Challenge: Add them up, provide their sum as multibit signal S.
Combinational element we need: an Adder, S = X + Y. Since S is a pure function of X and Y, this can be done in a combinational circuit, itself the component with the plus sign on it in the next diagram, but with X and Y coming into the two multibit inputs.
Plan A
feed the output of the adder back into itself to do the next addition:
What happens?
Suppose S=0 to start and the gate delay in the adder is 1 ns and the clock period is 5 ns.
At the first clock falling edge, X0 and 0 are on the adder inputs, so S = X0.
One ns later, X0 and X0 are on the adder inputs, so S = 2*X0
One ns later, X0 and 2*X0 are on the adder inputs, so S = 3*X0
...
5 ns later, clock falls again, and by this time, X1 is on the upper input, so it starts getting added in multiple times.
This is out of control.
Even the startup is unclear here: how can we make S=0 to start?
Moral: don’t try to use feedback with just gates in your own design: leave it to the internals of flip-flops.

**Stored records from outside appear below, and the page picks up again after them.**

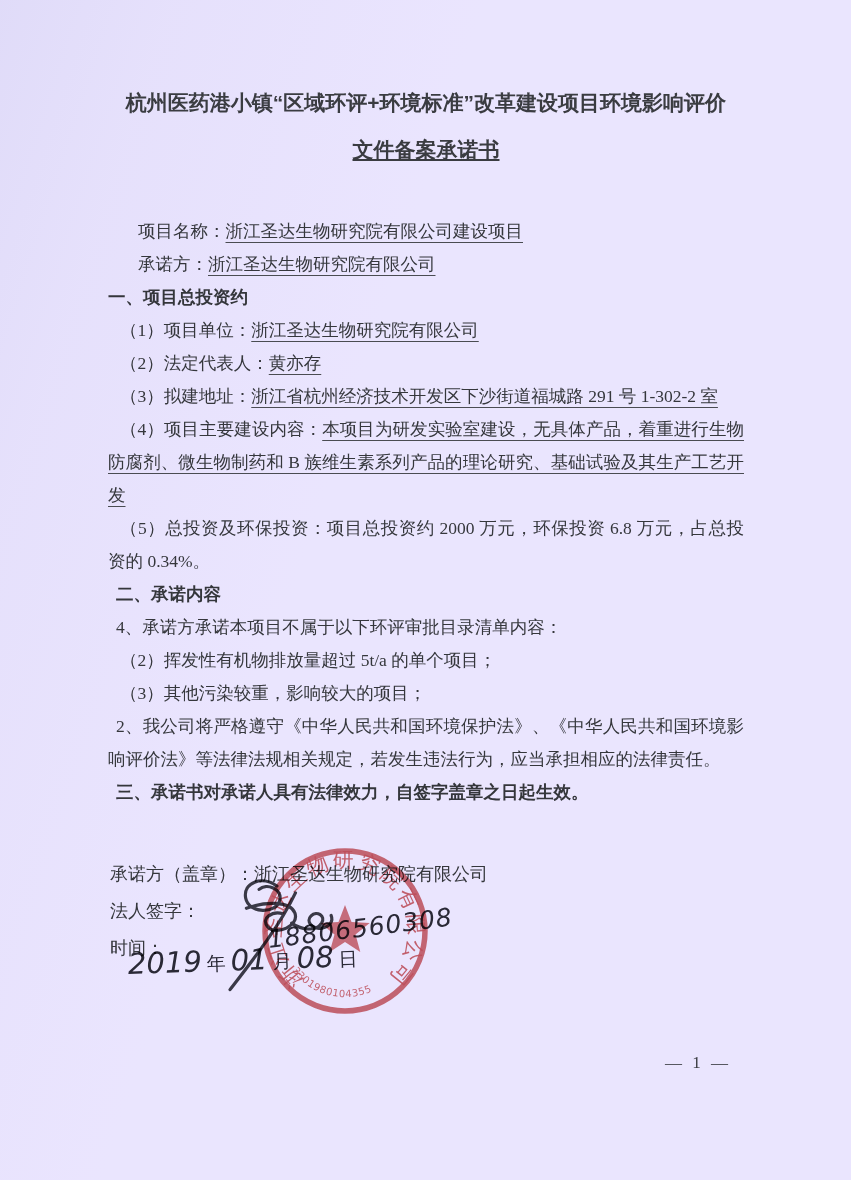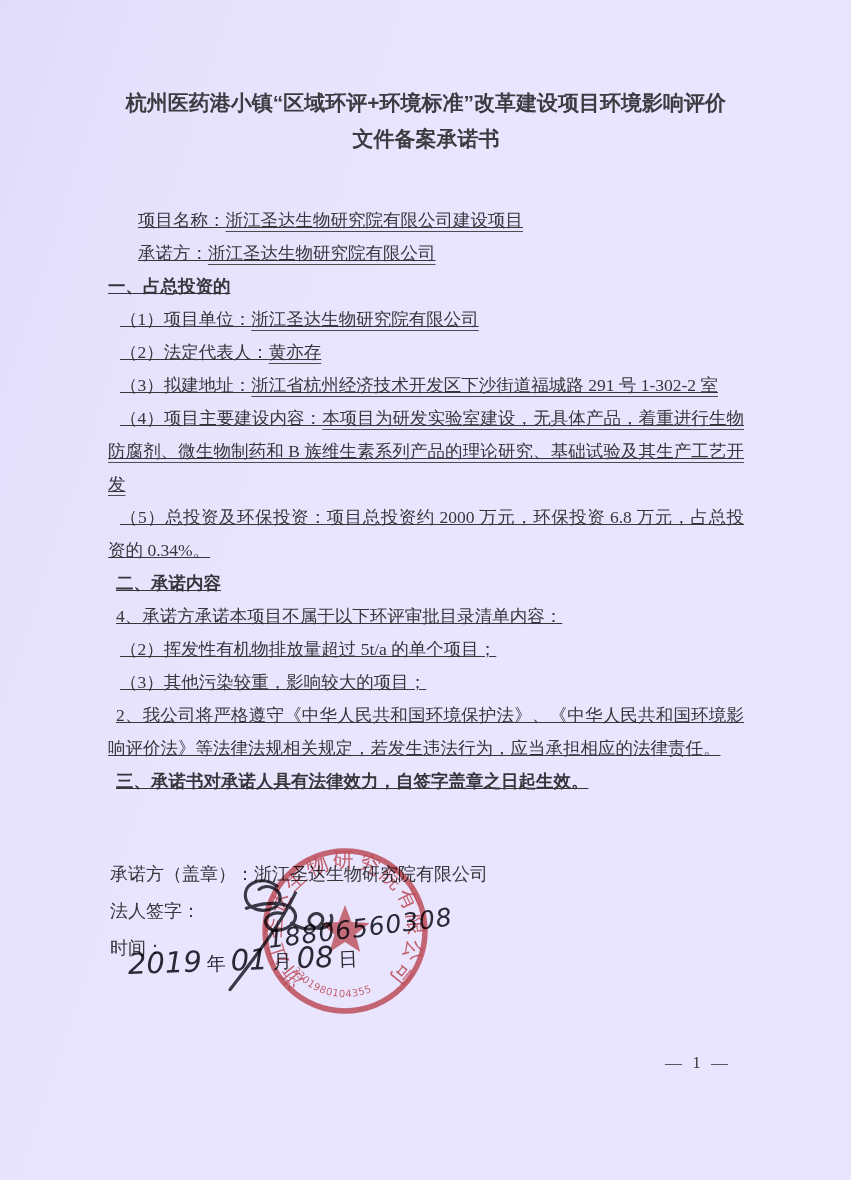--- a/index.html
+++ b/index.html
@@ -16,7 +16,7 @@
   .content { position:absolute; left:108px; top:88px; width:636px; z-index:2; }
   .title { margin:0; text-align:center; font-family:"Liberation Sans",sans-serif;
            font-weight:700; font-size:21px; line-height:30px; color:#3a3c41; }
-  .title2 { margin-top:6px; }
+  .title2 { margin-top:17px;text-decoration:underline; }
   .body { margin-top:50px; font-size:17.5px; line-height:33px; }
   .body p { margin:0; text-align:justify;text-decoration:underline; }
   .ind-a { text-indent:30px; }

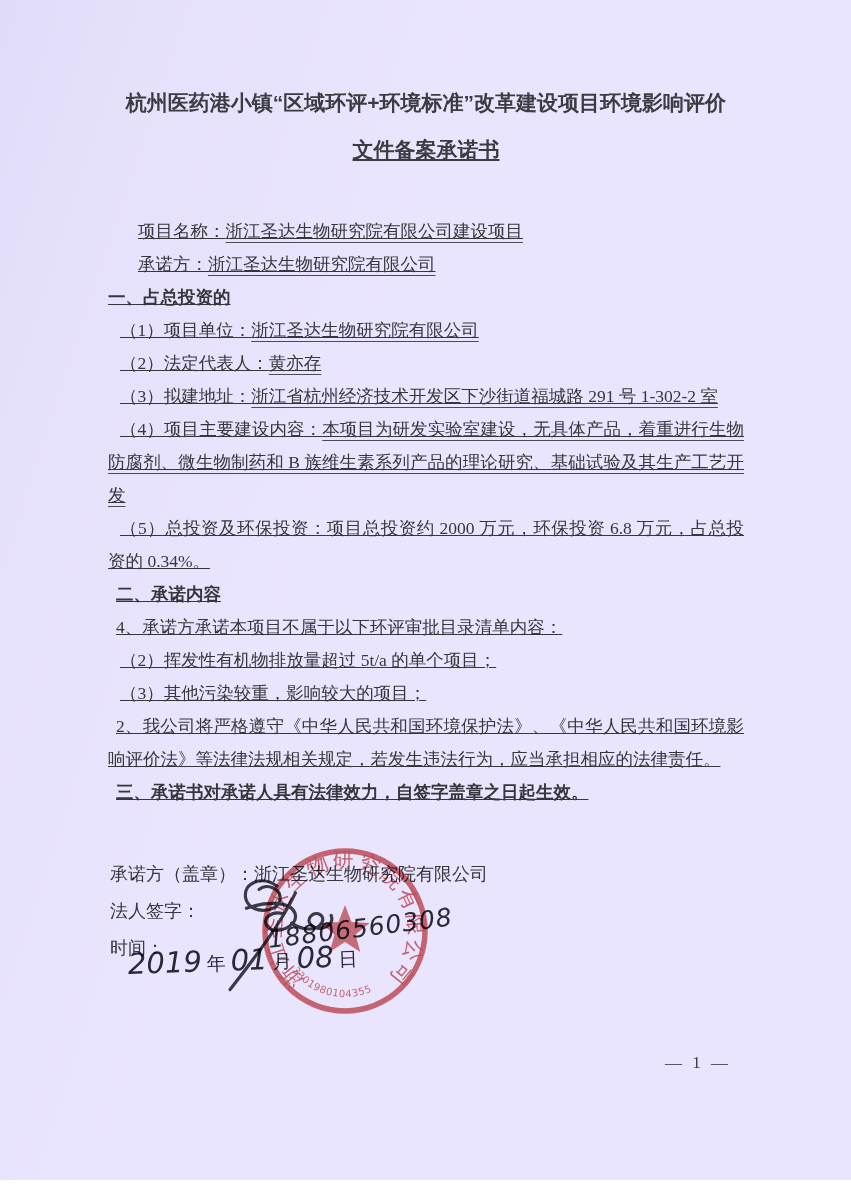--- a/index.html
+++ b/index.html
@@ -18,7 +18,7 @@
            font-weight:700; font-size:21px; line-height:30px; color:#3a3c41; }
   .title2 { margin-top:17px;text-decoration:underline; }
   .body { margin-top:50px; font-size:17.5px; line-height:33px; }
-  .body p { margin:0; text-align:justify;text-decoration:underline; }
+  .body p { margin:0; text-align:justify; }
   .ind-a { text-indent:30px; }
   .ind-b { text-indent:12px; }
   .ind-c { text-indent:8px; }

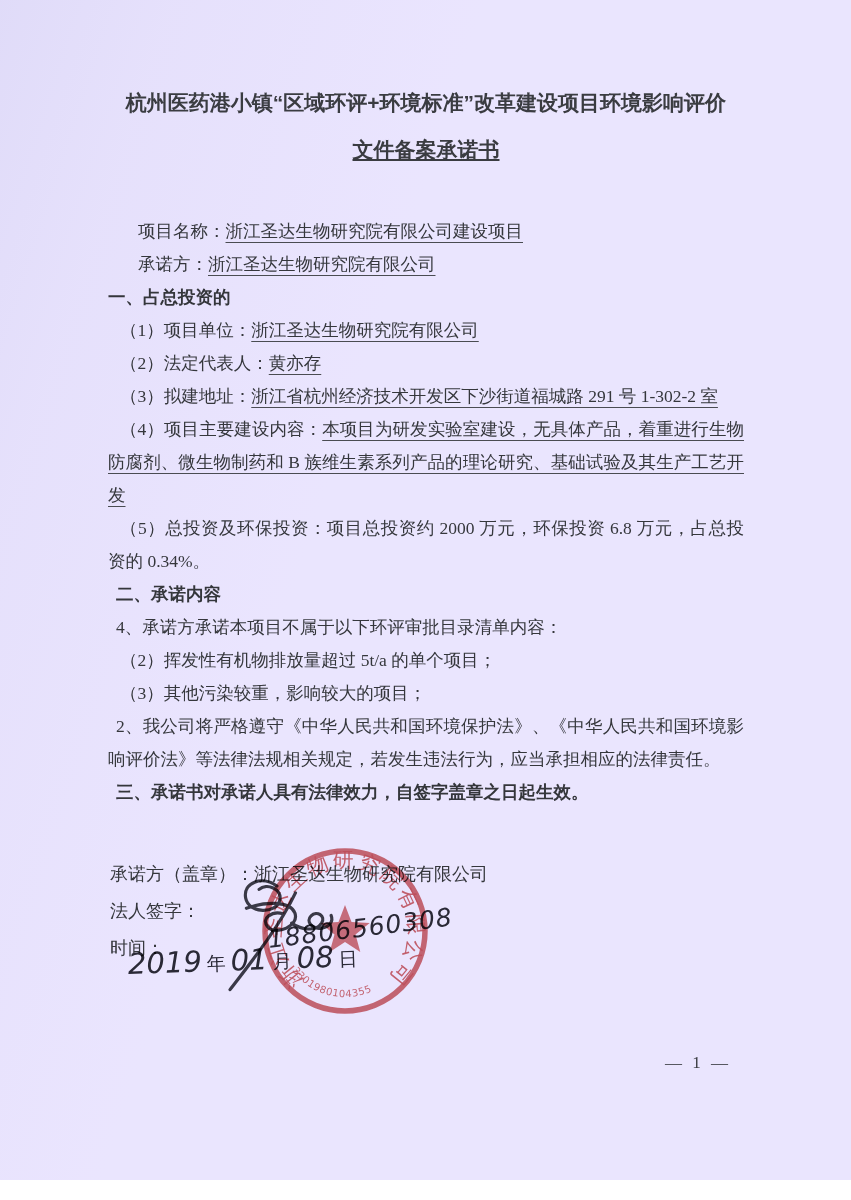--- a/index.html
+++ b/index.html
@@ -57,7 +57,7 @@
       <p class="ind-a"><span>项目名称：</span><span class="uv">浙江圣达生物研究院有限公司建设项目</span></p>
       <p class="ind-a"><span>承诺方：</span><span class="uv">浙江圣达生物研究院有限公司</span></p>
 
-      <p class="h">一、占总投资的</p>
+      <p class="h">一、项目总投资约</p>
 
       <p class="ind-b"><span>（1）项目单位：</span><span class="uv">浙江圣达生物研究院有限公司</span></p>
       <p class="ind-b"><span>（2）法定代表人：</span><span class="uv">黄亦存</span></p>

Plan B, the one that works:
We wrote this out blow by blow, but that’s not how engineers express the history.
Note that the initial condition S=0 is obtainable by “clearing the register”, usually available by another pin (input) of the register.
Here’s the timing diagram:
To understand this:
1. Mark the falling edges of the clock and drop dotted lines down from there.
2. Where the dotted lines cross the X values, that’s what gets sampled into the register.
3. Right after that, the S changes due to the addition.